═════ INFORMATION SUPPLIED ═════
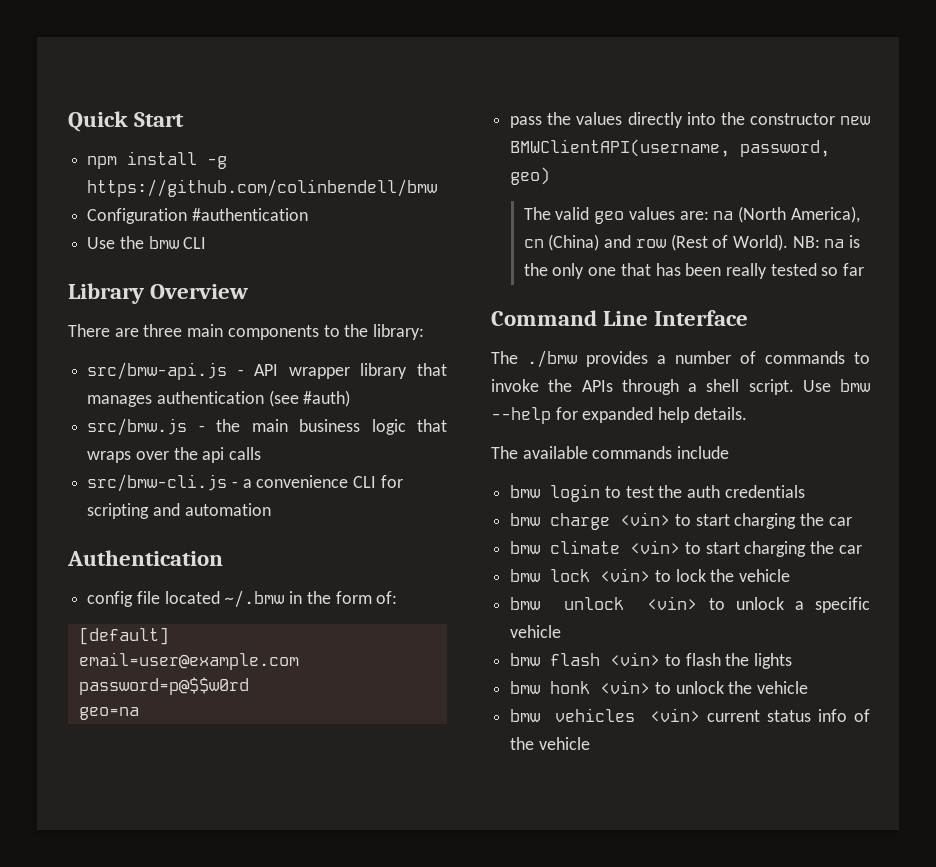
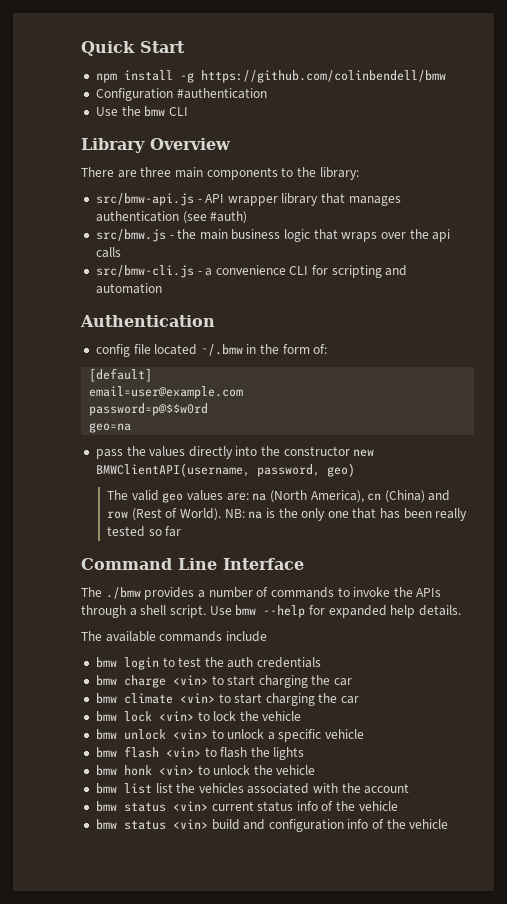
[555,708,636,722] vehicles -> [123,783,410,794] [95,801,166,812] list list the vehicles associated with the account // bmw status
(590, 743) none -> [95,819,449,832] // bmw status <vin> build and configuration info of the vehicle

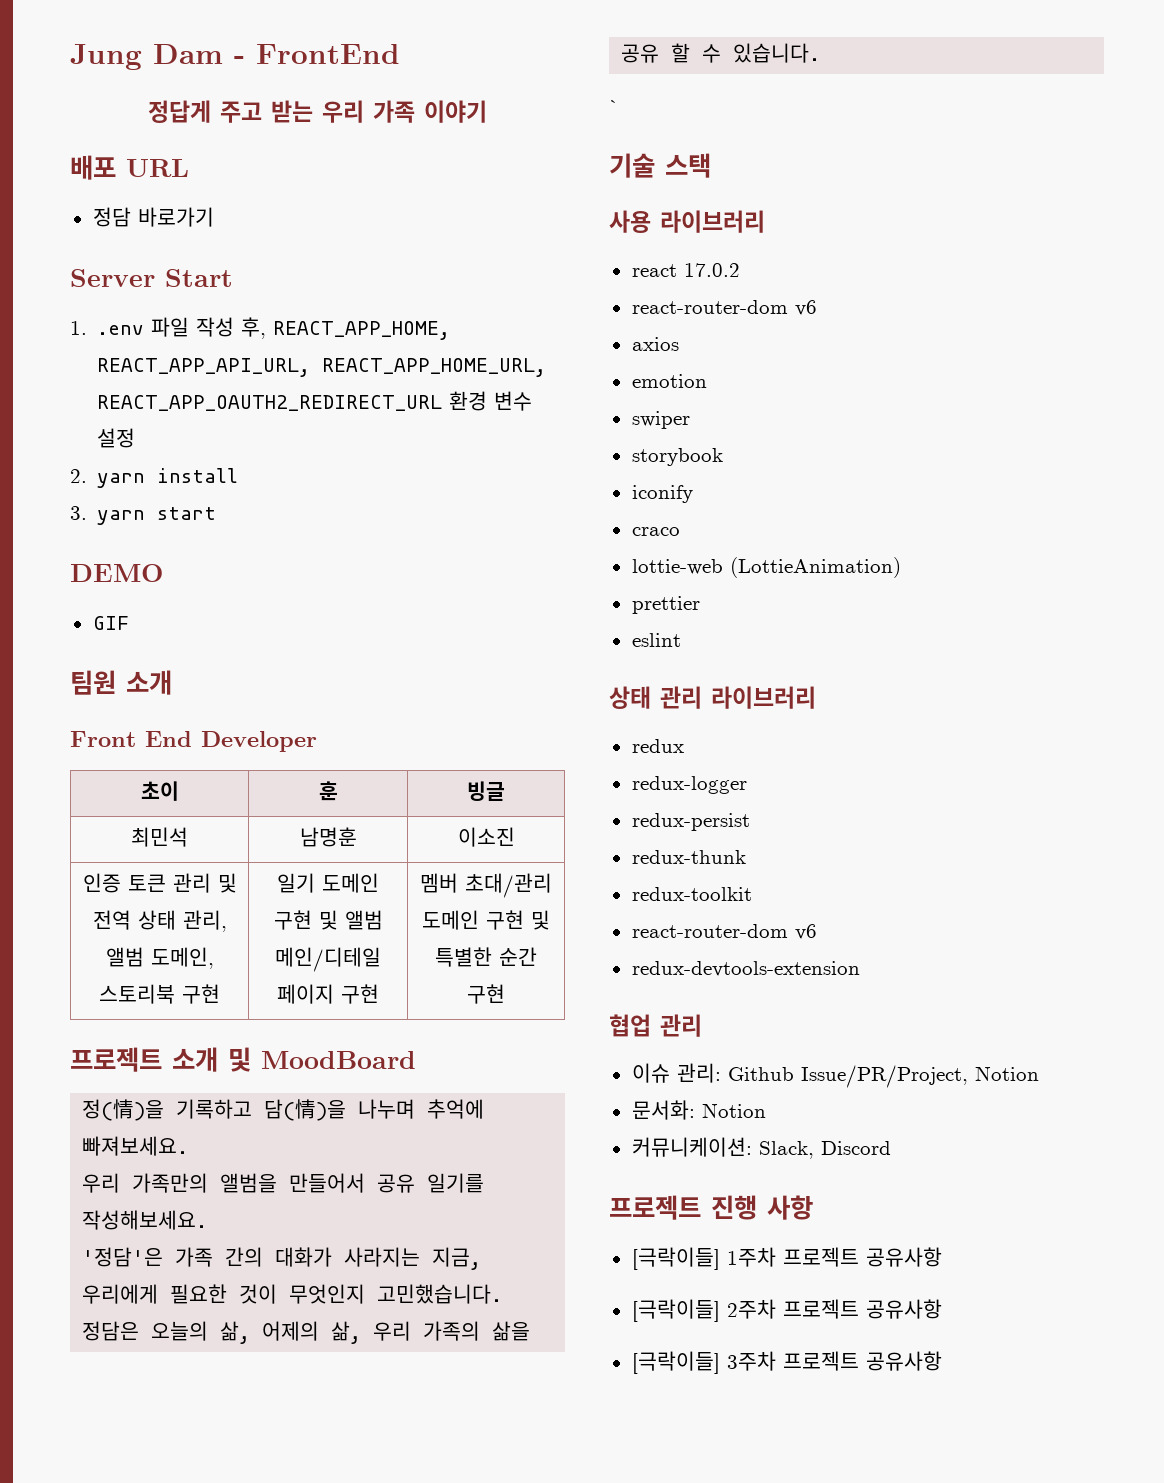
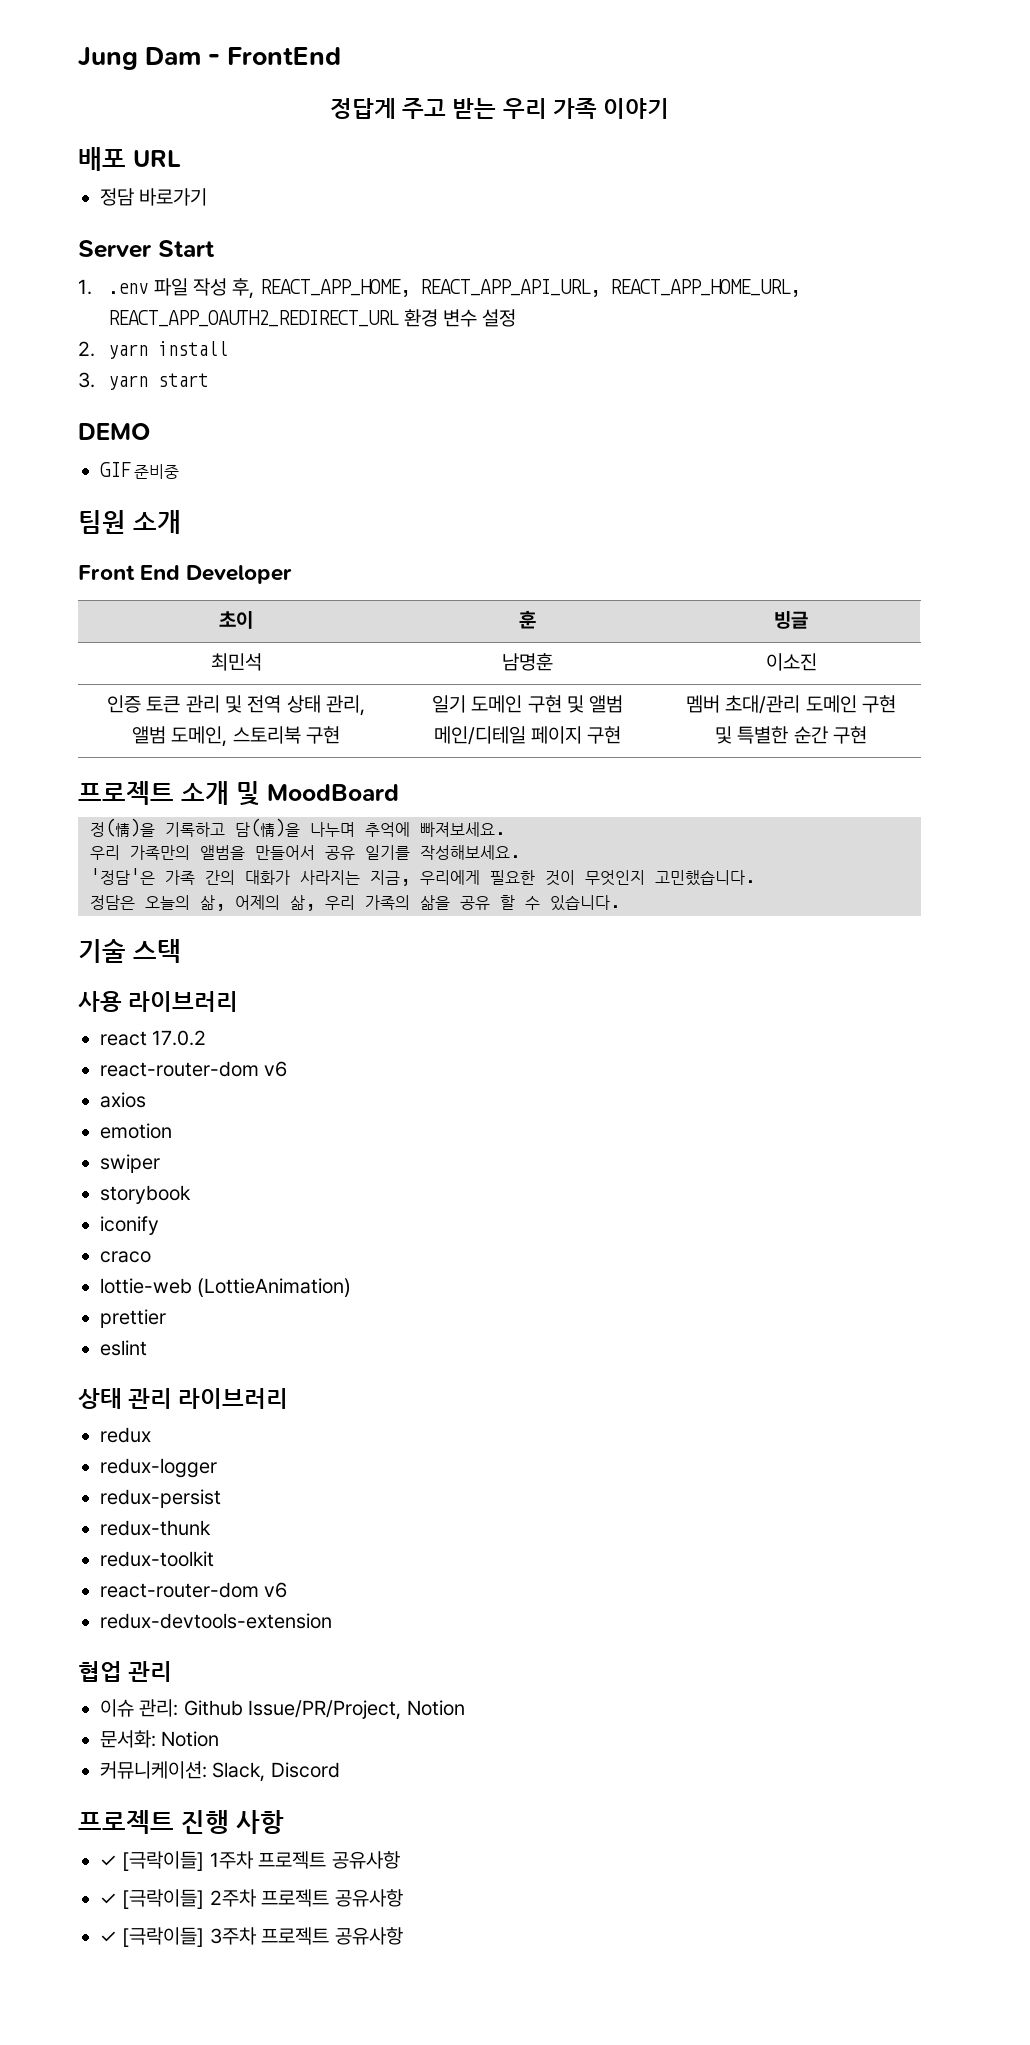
(129, 623) none -> [134,464,180,479] 준비중
[609,100,620,113] // ` -> (620, 903) none
(813, 1207) none -> [100,1855,117,1867] ✓
(942, 1257) none -> [100,1893,117,1905] ✓
(942, 1309) none -> [100,1931,117,1943] ✓

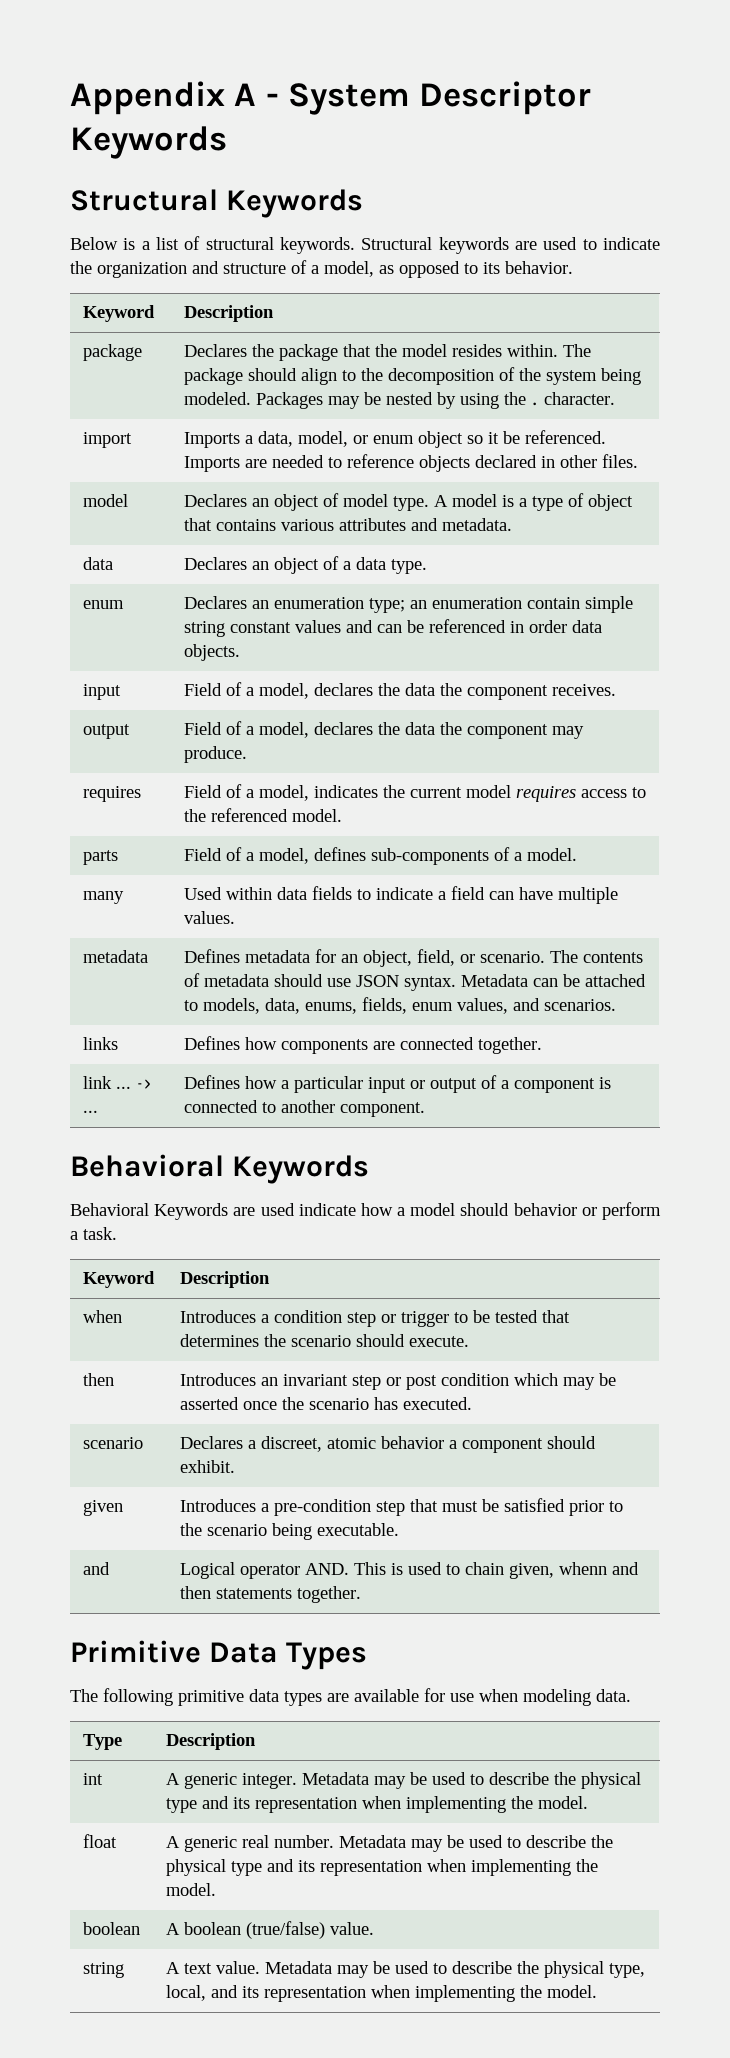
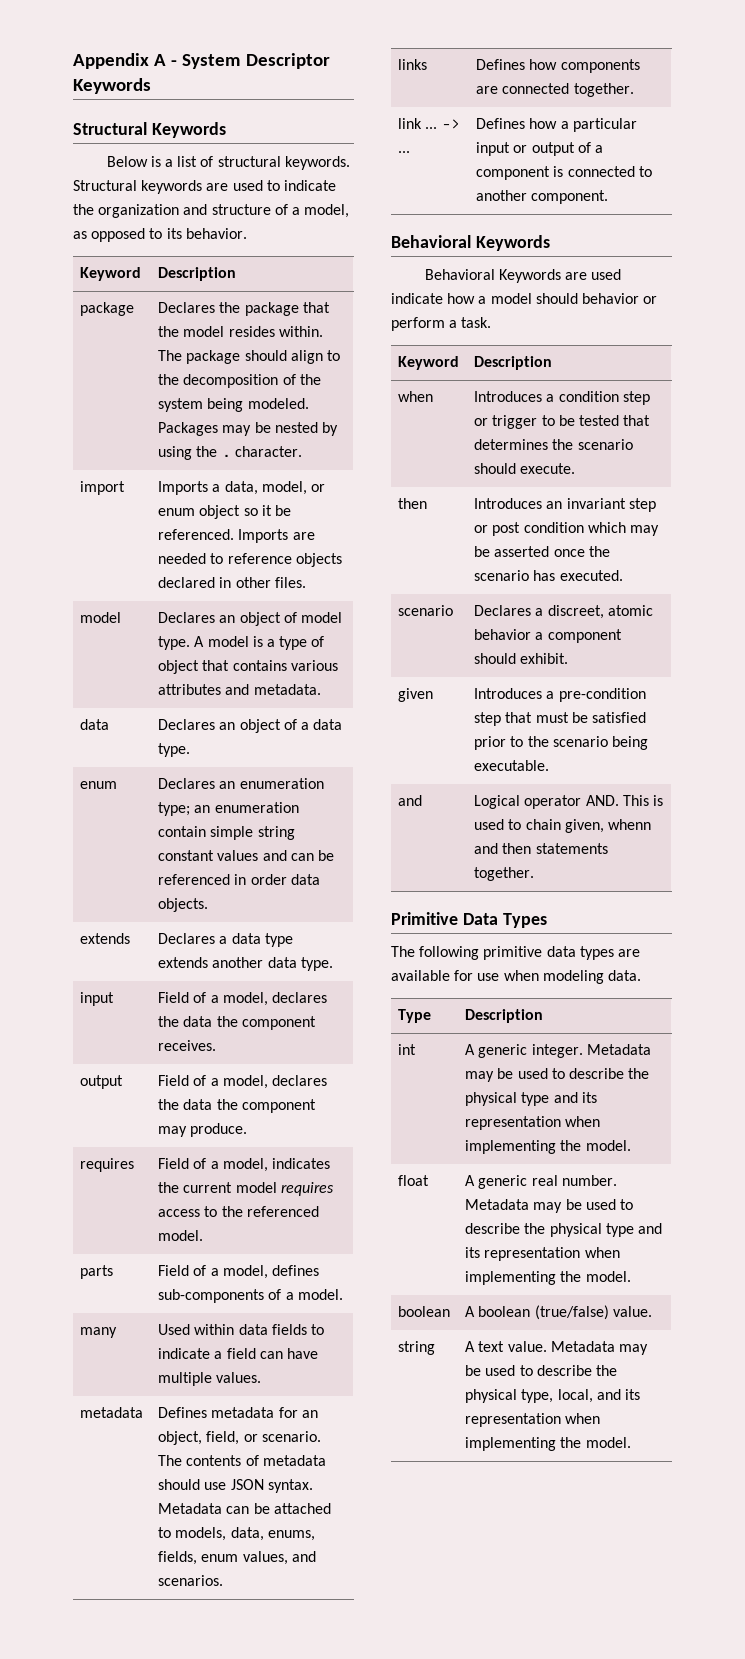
(240, 652) none -> [80,933,131,944] [158,933,293,947] [158,957,333,971] // extends | Declares a data type extends another data type.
═════
PROBLEM:
From the line holding "(129, 623) none -> [134,464,180,479] 준비중" down to the final line of the entries above, print every line exactly. Pictures do not go in.

TASK ANSWER:
(129, 623) none -> [134,464,180,479] 준비중
[609,100,620,113] // ` -> (620, 903) none
(813, 1207) none -> [100,1855,117,1867] ✓
(942, 1257) none -> [100,1893,117,1905] ✓
(942, 1309) none -> [100,1931,117,1943] ✓

(240, 652) none -> [80,933,131,944] [158,933,293,947] [158,957,333,971] // extends | Declares a data type extends another data type.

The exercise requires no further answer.